Die örtliche Wohnungsbaugesellschaft Clwyd Alyn bietet jetzt allen Mitarbeitern kostenlos Well Fed’s Mittagessen an. Das Programm begann in diesem Frühjahr, nachdem die Geschäftsführerin, Clare Budden, bemerkte, dass einige Mitarbeiter bei der Arbeit nicht aßen, während andere viele Überstunden machten, um über die Runden zu kommen. Buddens Team zahlte bereits marktüblich und kam zu dem Schluss, dass eine weitere Gehaltserhöhung teilweise versteuert werden würde. Kostenlose Mittagessen hingegen können Vollzeitbeschäftigte etwa 100 £ pro Monat einsparen. Als ich Budden in Davisons Küche traf, hatte sie Robin Rolfe mitgebracht, einen ihrer Kollegen in der IT, der feststellte, dass Essenspausen jetzt geselliger waren als ein trauriges Sandwich, das am Schreibtisch gegessen wurde.

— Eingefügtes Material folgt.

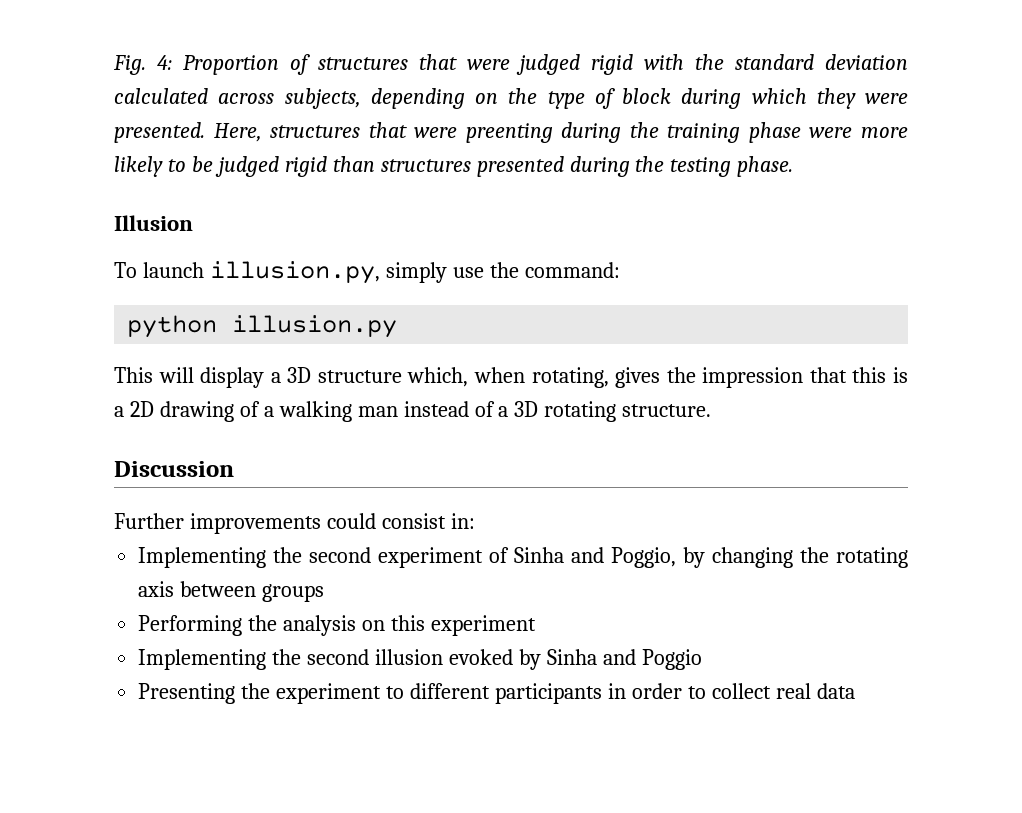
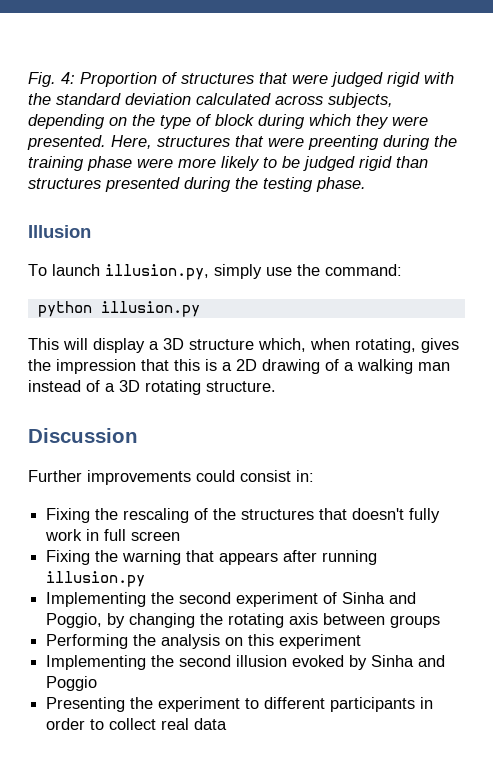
(475, 521) none -> [46,508,441,523] [45,529,181,541] [46,550,378,565] [46,571,146,587] // Fixing the rescaling of the structures that doesn't fully work in full screen // Fixing the warning that appears after running illusion.py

Es war ein seltener Moment der Freude, bevor sich ihre Gedanken wieder den kommenden Monaten zuwandten. Rolfe sprach davon, das Prepaid-Geld seiner Familie auszuhungern. Budden plant, Wärmflaschen und Decken an die Mieter ihrer Wohnungsbaugesellschaft zu verteilen. „Ich mache mir Sorgen, dass einige unserer Mieter den Winter nicht überstehen, weil sie die Heizung nicht anstellen.“

„Dies ist Kriegszeit in einem modernen Zeitalter“, sagt Davison. „In den Innenstädten werden alle Lichter angehen, wir werden immer noch das ganze Drumherum haben …“ Budden lacht: „Wir werden immer noch die John-Lewis-Werbung haben und sie [will make] wir alle weinen und wollen Geld ausgeben, das wir nicht haben.“

Und auf einem Anwesen auf der anderen Seite von Shotton warnen die Schilder immer noch davor, dass Ballspiele auf dem Rasen gespielt werden, und dass Tierbesitzer hinter ihren Hunden her sind. Aber Gott allein weiß, was mit den Familien in diesen kleinen Häusern passieren wird.